Some have commented on what so many of us recall: how a Shah, battered by
overwhelming popular opposition, gave up the fight at a certain point (in
part, because portions of his own security forces and military had done
likewise rather than participate in further bloodshed against the people).
In that instance, the street won, not an authoritarian order. In this
case, however, driven by levels of fanaticism unknown to the Shah or those
comprising his leadership (nor many of the imperial cadres bearing arms
for that regime), Jannati, Ahmadinejad and their ilk probably would not be
inclined similarly. While the Shah reportedly grew weary of intense
bloodletting, many of his more twistedly self-righteous and fanatical
successors might not have such limits. And even if they do, their
tolerance for pain and violence could well be far in excess of the Shah’s.
If these people decided to hang on come what may, but Khamenei was
inclined to blink, they might even shove him aside or turn him into an
intimidated fellow traveller in order to press on with their own fight for
survival.

Such a phase of this great struggle would become far bloodier and more
physical than what we have witnessed to date. Probably as many as
hundreds of thousands of Ahmadinejad’s compatriots might well be steeled
for such a bruising showdown. If this should come to pass (possibly a
bloody battle of attrition of sorts), the terrible question would be
whether hundreds of thousands of the more genuinely high-minded, less
brutish individuals making up the vast bulk of the opposition are
similarly prepared for such an ugly showdown. Also in the balance would
be the willingness of armed elements such as the regular army (much of
which probably harbors sympathies similar to those of the opposition), to
step in actively and lend a possibly critical and forceful hand.

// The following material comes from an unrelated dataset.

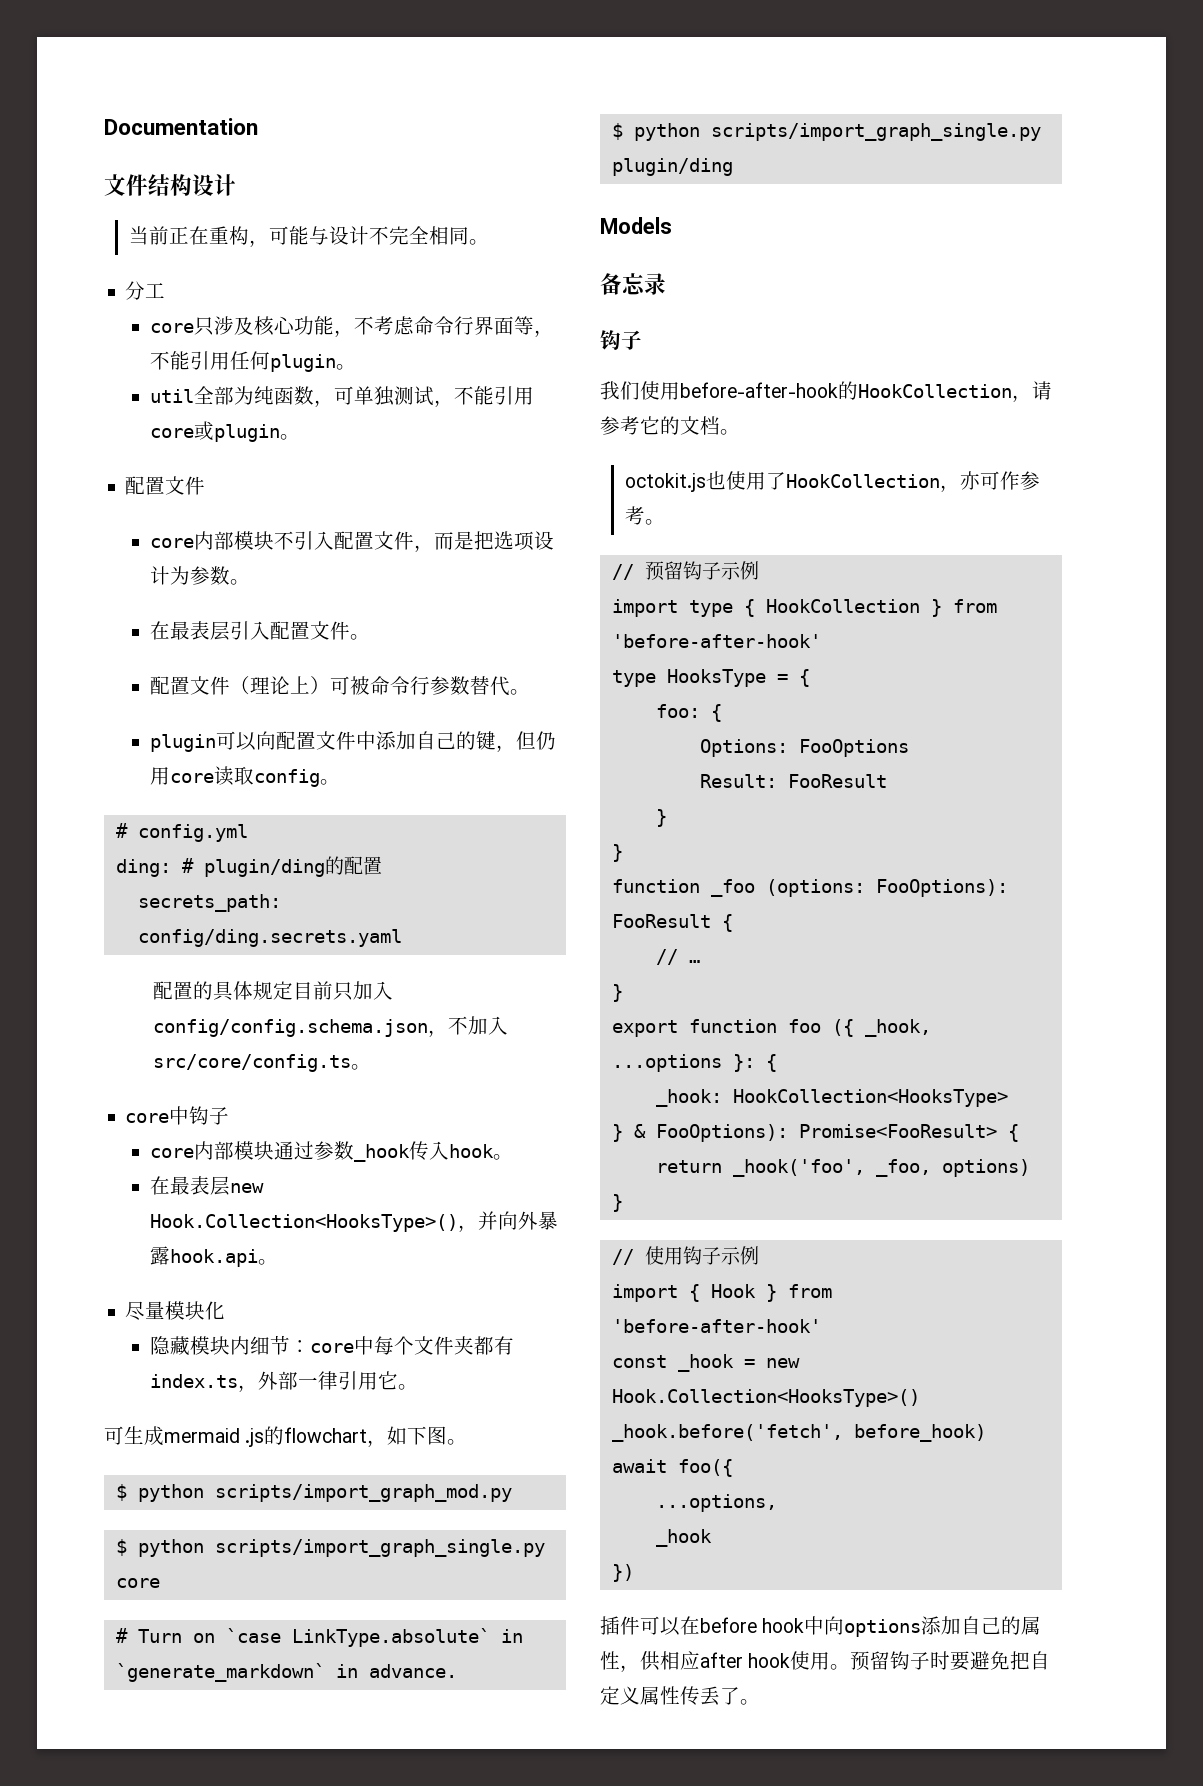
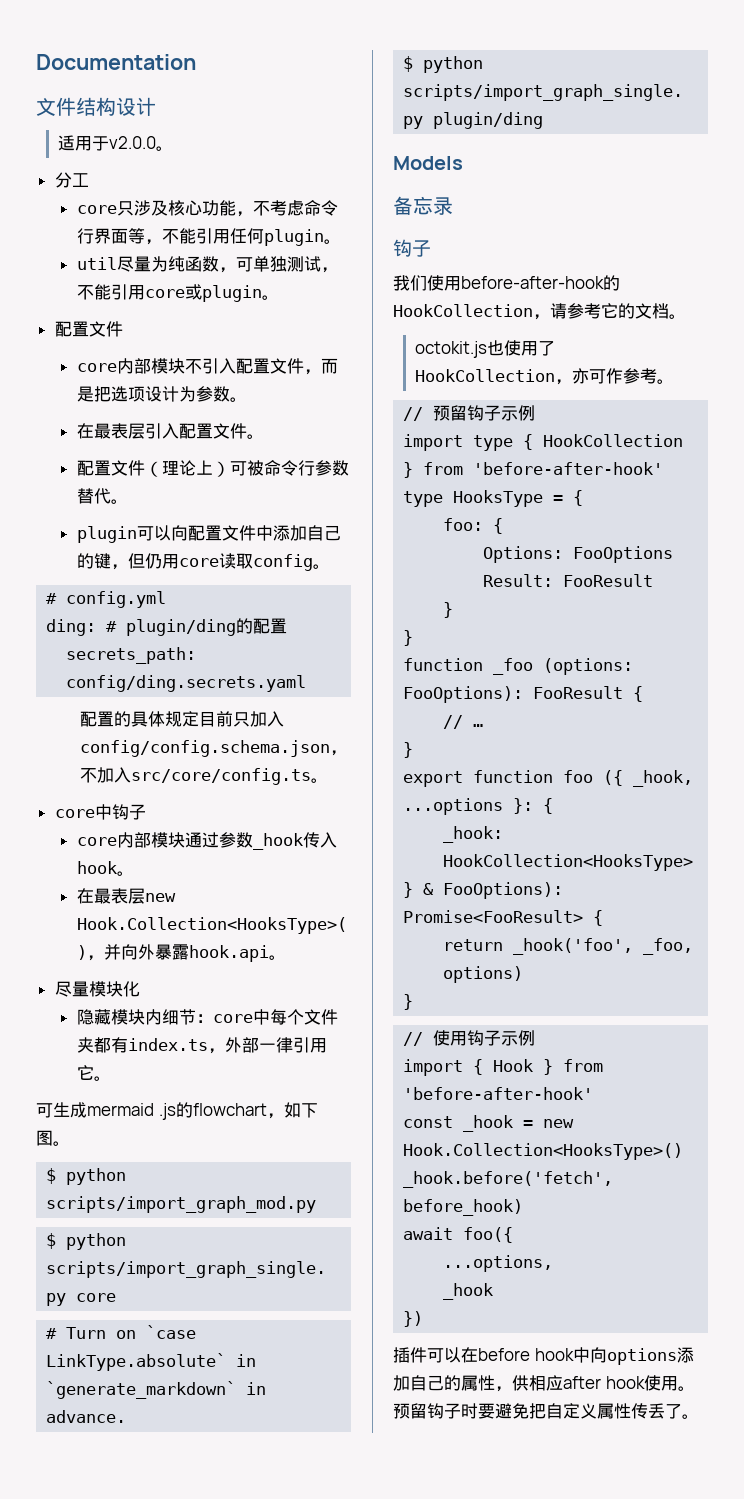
[128,226,469,247] 当前正在重构，可能与设计不完全相同 -> [57,135,156,151] 适用于v2.0.0
[193,386,234,405] 全部 -> [116,256,151,272] 尽量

PS: While tapping out the above I winced at several points myself at the
potential cost in lost life and sheer suffering, but I thought it was
necessary to warn of this possibility nonetheless.

In an email White sent to me on Thursday morning, he noted,

Along the lines of realism, one thing I’ve heard from a number of Iranian oppositionists is that in the absence of more forceful statements from the West–especially President Obama–they feel as if they are “alone.”  The sad fact is that they are for the most part alone.  Although I believe the president has been a bit too restrained in his choice of words (particularly since the regime already is making accusations of foreign interference in any case), the opposition really is going to have to win this themselves on the ground.  No one is going to–or can–intervene effectively.